== Problem ==
Counting only lines that contain the word "size", state the total for the listing below and nothing else.

== Entries shown ==
####################
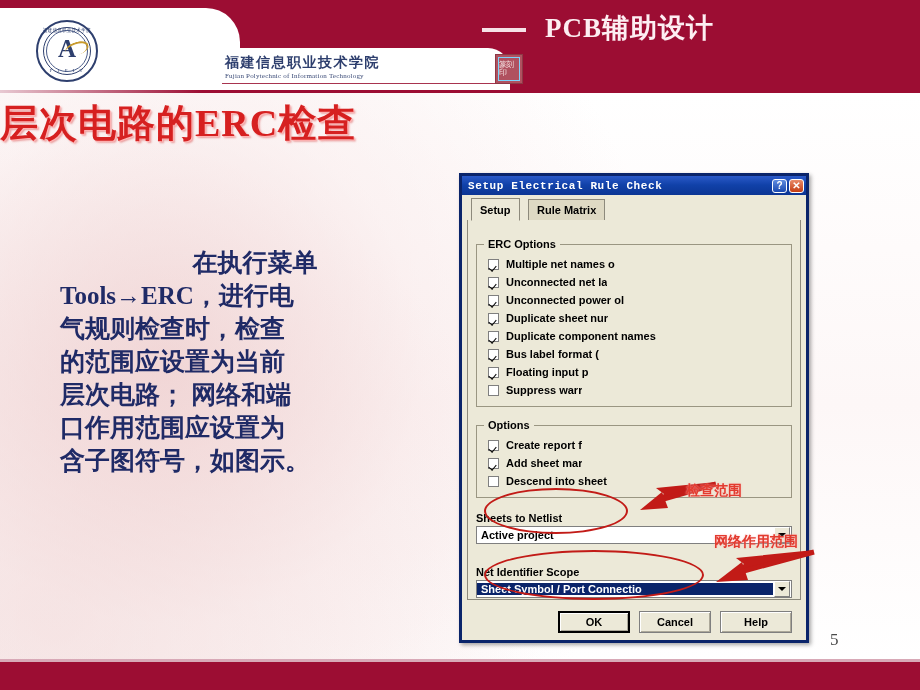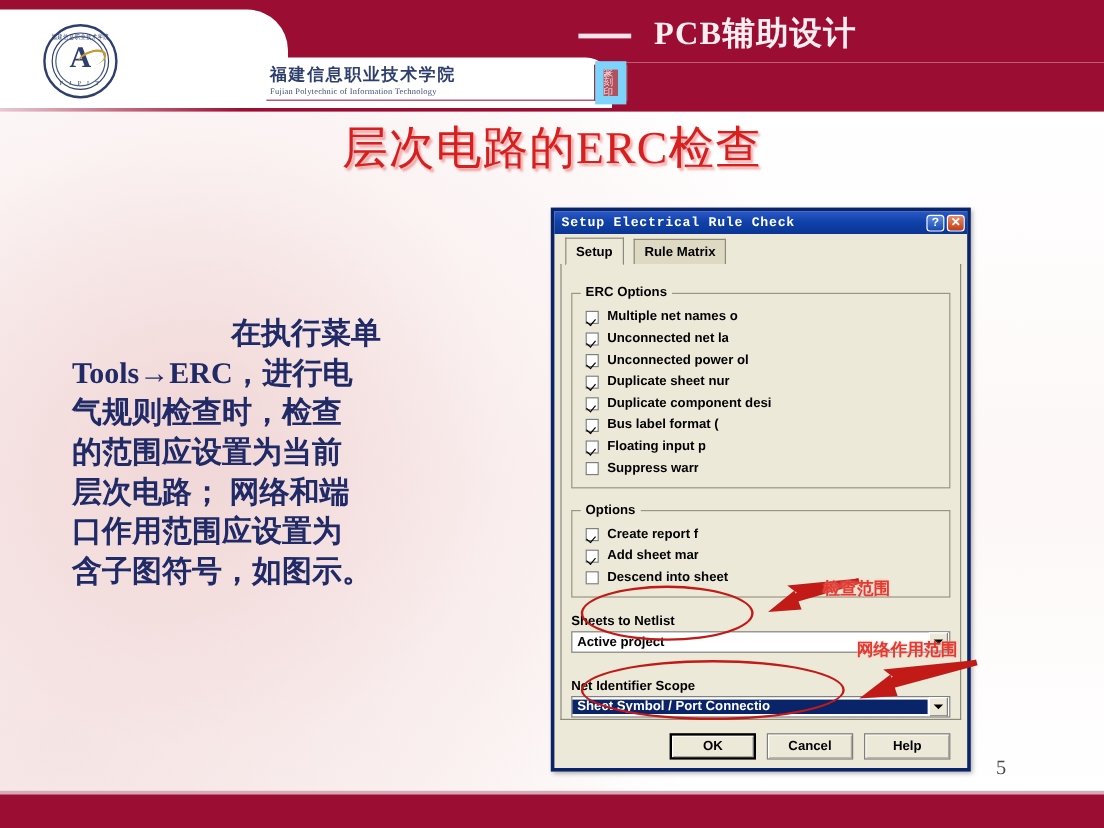--- a/index.html
+++ b/index.html
@@ -120,7 +120,7 @@
     letter-spacing:-1px;
   }
   #seal .glyphs{
-    width:20px;height:22px;border:7px solid #7dd3fc;
+    width:20px;height:22px;border:1px solid #7dd3fc;
     display:flex;flex-wrap:wrap;align-content:center;
     justify-content:center;overflow:hidden;
   }

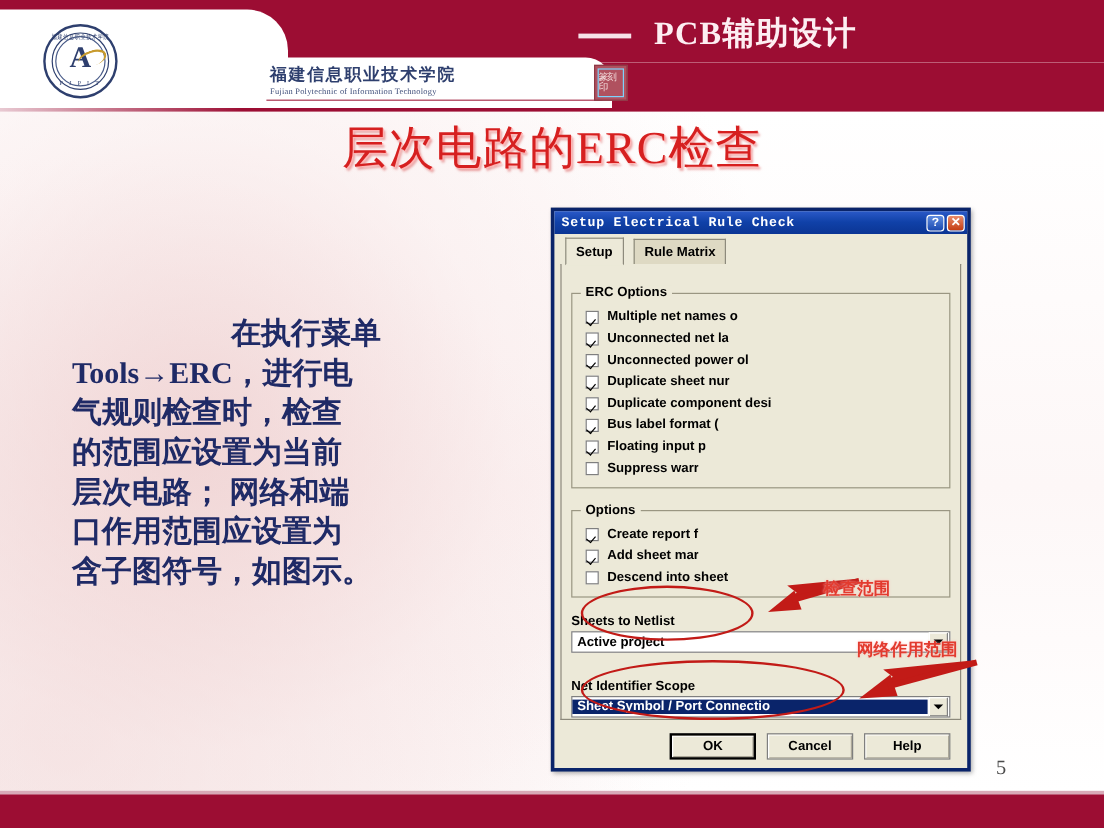--- a/index.html
+++ b/index.html
@@ -127,9 +127,9 @@
 
   
   #slide-title{
-    position:absolute;left:0;top:98px;width:920px;text-align:center;
-    font-family:"Liberation Serif","DejaVu Serif",serif;
-    font-size:38px;font-weight:normal;
+    position:absolute;left:0;top:98px;width:920px;
+    font-family:"Liberation Serif","DejaVu Serif",serif;
+    font-size:38px;font-weight:bold;
     color:#d62020;
     text-shadow:1px 1px 0 #ffb3b3, 2px 2px 2px rgba(200,0,0,.35);
     letter-spacing:1px;

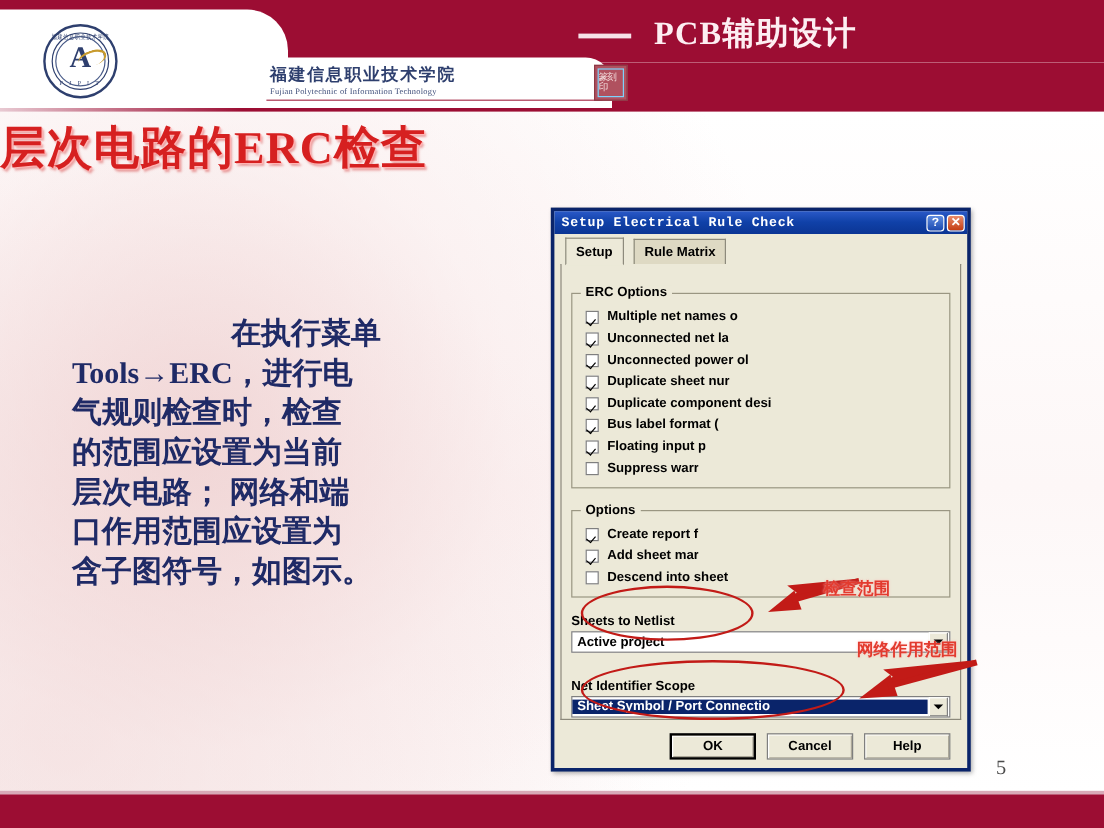--- a/index.html
+++ b/index.html
@@ -137,7 +137,7 @@
 
   
   #body-text{
-    position:absolute;left:60px;top:262px;width:390px;
+    position:absolute;left:60px;top:246px;width:390px;
     font-family:"Liberation Serif","DejaVu Serif",serif;
     font-size:25px;line-height:33px;color:#1f2a66;font-weight:bold;
     text-align:left;

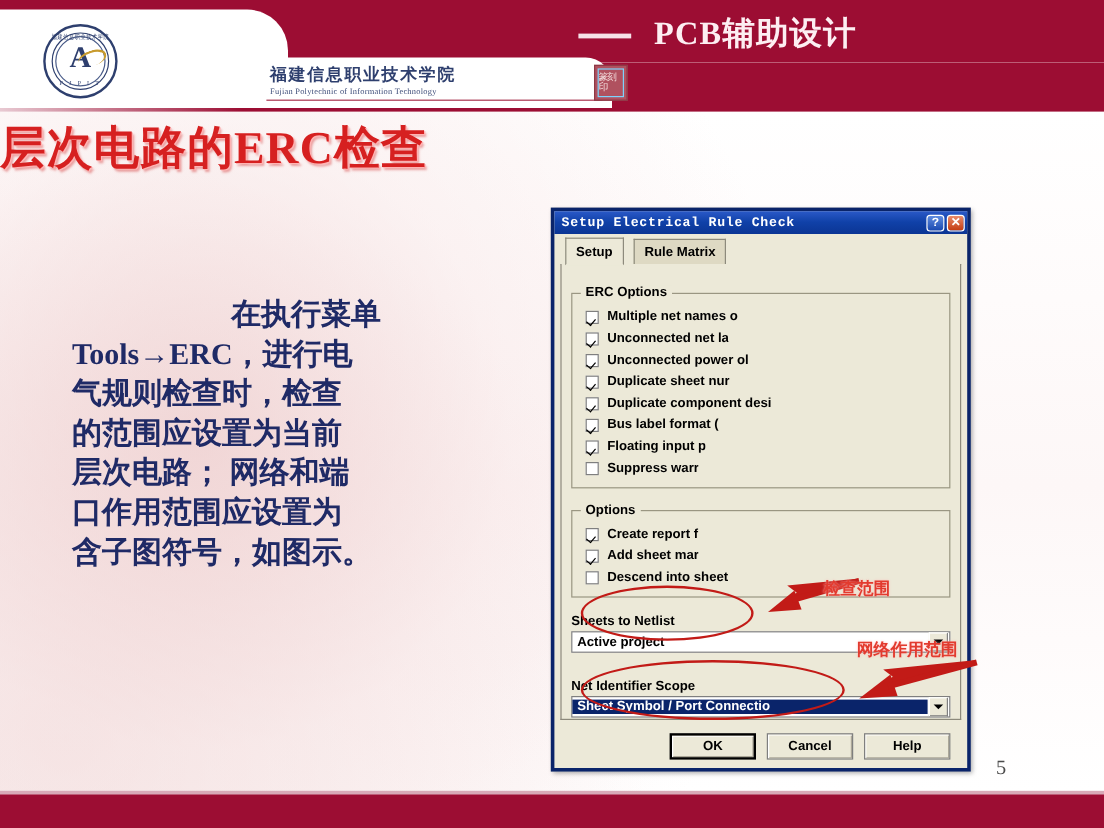--- a/index.html
+++ b/index.html
@@ -370,7 +370,7 @@
           </div>
           <div class="chkrow">
             <span class="chk on"></span>
-            <span class="chklabel">Duplicate component desi</span>
+            <span class="chklabel">Duplicate component names</span>
           </div>
           <div class="chkrow">
             <span class="chk on"></span>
####################
== Expected output ==
3